From: Dana P. Shaw, Saturday, 13. April 1996, via AOL.
As a 56 year old teacher/administrator who at age 14 fell in love with Paris, I immensely enjoy your articles about "my" city (no one else can have it) and envy you the opportunity to be there and writing. I suppose there is a bit of the Lost Generation in all of us would be expatriates; the need to schmooze with Gertrude Stein (do you suppose she would allow "schmoozing" in her salon?), to meet Fitzgerald's Zelda and to try to keep up with Hemingway when he was on one of his famous rampages. I, also, would like to have spent some time with Eliot Paul on the rue de la Huchette before it became such a commercialized "walking street" and to see the original Shakespeare and Company. I envy your opportunity to be there and to find the rue de la Huchette from time to time and not always report only on the comings and goings (Spring not withstanding) on the Champs-Elysées. Thanks for taking me with you through your sensitive and descriptive writing. Are the marroniers in blossom yet?
Paris:- Monday, 15. April 1996:- The above, unsolicited, message, is not the first piece of fanmail to arrive chez nous, but is the first to mildly complain about all the time we spend on the Champs-Elysées. That particular avenue is a Paris showcase - or stage, if you will - for the more extravagant local circuses; so we go there, maybe a bit too often.
The rue de la Huchette in the Quartier Latin, between the place Saint-Michel and the place du Petit-Pont, just behind the Quai Saint-Michel, is in contrast, not much more than six metres wide. In 1254 it was called Grand-rue Saint-Germain, and was an extension of the rue Saint-André-des-Arts. In 1284 it was renamed, after the sign of an establishment located there, 'A la Huchette d'Or' and was considered one of the nicest streets on the Left Bank - and many important ambassadors stayed in the Hotel de l'Ange at number 15.

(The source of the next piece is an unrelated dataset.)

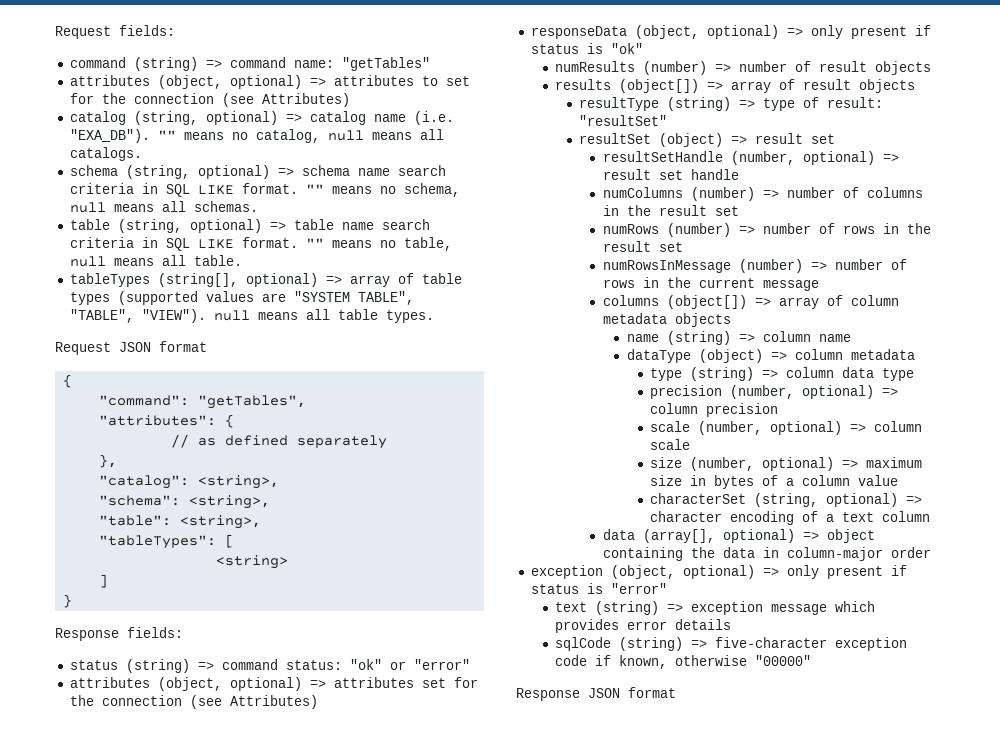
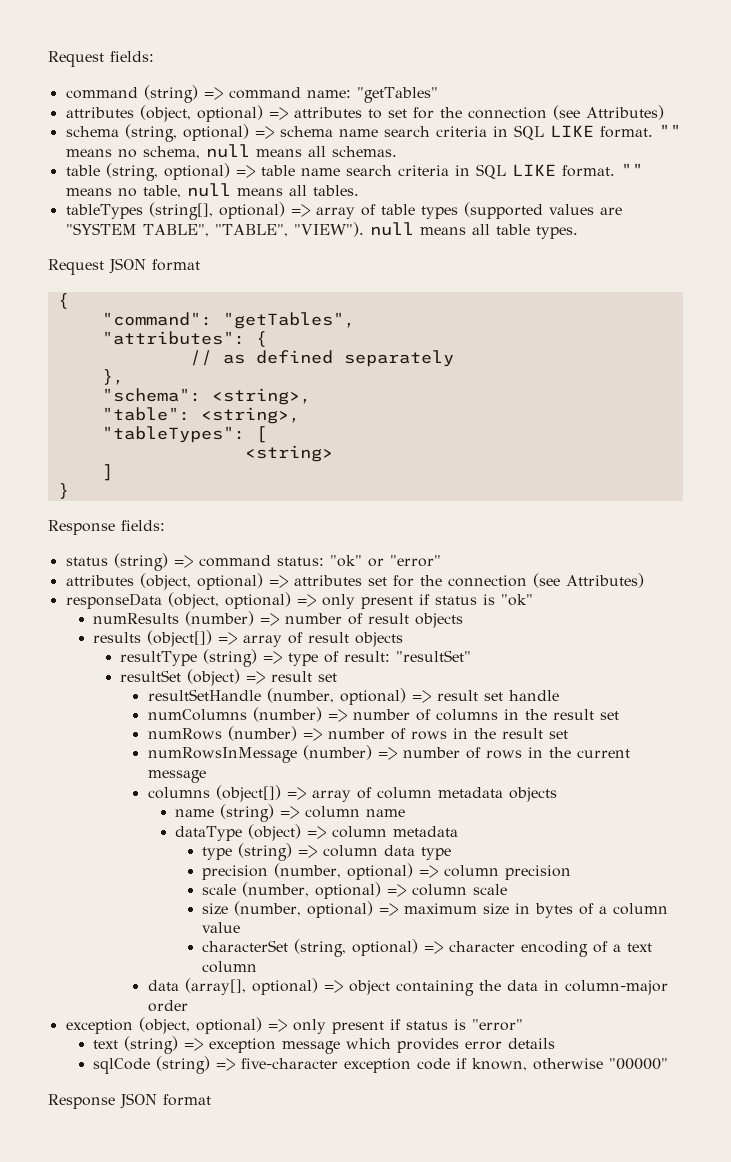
[69,111,454,125] [69,129,444,143] [69,147,142,161] // catalog (string, optional) => catalog name (i.e. "EXA_DB"). "" means no catalog, null means all catalogs. -> (664, 112) none
[193,255,242,266] table. -> [312,185,359,196] tables.
[99,475,280,489] // "catalog": <string>, -> (124, 377) none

Number 10, once a furnished lodging house, was a temporary residence (3 francs per week) for Citizen Bonaparte in 1795 - while he was having difficult relations with Citizen Robbespierre - he was without employ, without rations, without pay - and would certainly have starved to death if Citizen Barras had not engaged him to be second-in-command the evening before the insurrection of 5. October 1795. Citizen Bonaparte ordered the insurgents shot, in front of the Saint-Roch church, and his fortunes rose to some heights thereafter.
At the sign of the 'Y' at number 14, arrowheads were made, from the 15th century. There was a burlesque poem making the rounds in Paris in 1653; written by the Chevalier Loutaud:
J'avais aiguilles de Paris De l'Y, dedans la Huchette Oû j'en fais toujours emplette.
This was supposed to be the prudent Ulysses telling hot-headed Achilles, outside of Troy, about all the things he'd lost during several shipwrecks.
It is not surprising that there is so much history crammed into this one little street 164 metres long. If the Petit-Pont is where it was indicated on a map depicting the original Gaulois settlement (before the Roman occupation), the rue Saint Jacques and the rue Saint-André-des-Arts are both clearly indicated - although I suspect the map is somewhat 'artistic,' as the 'Gaulois' in the illustration shows 15th century dress.
Before setting out to find this street, I looked quickly at a modern map, and proceeded to wander about the rue St. Séverin for a fair time before noting I was not where I thought I was - both streets now being home to many restaurants selling roasted meat, as the rue de la Huchette was in the 17th century, when it was also well-known for pick-pockets.
About Eliot Paul, I know nothing. About the rue de la Huchette, you probably still know more than I do. The chestnut trees are definitely not yet in blossom.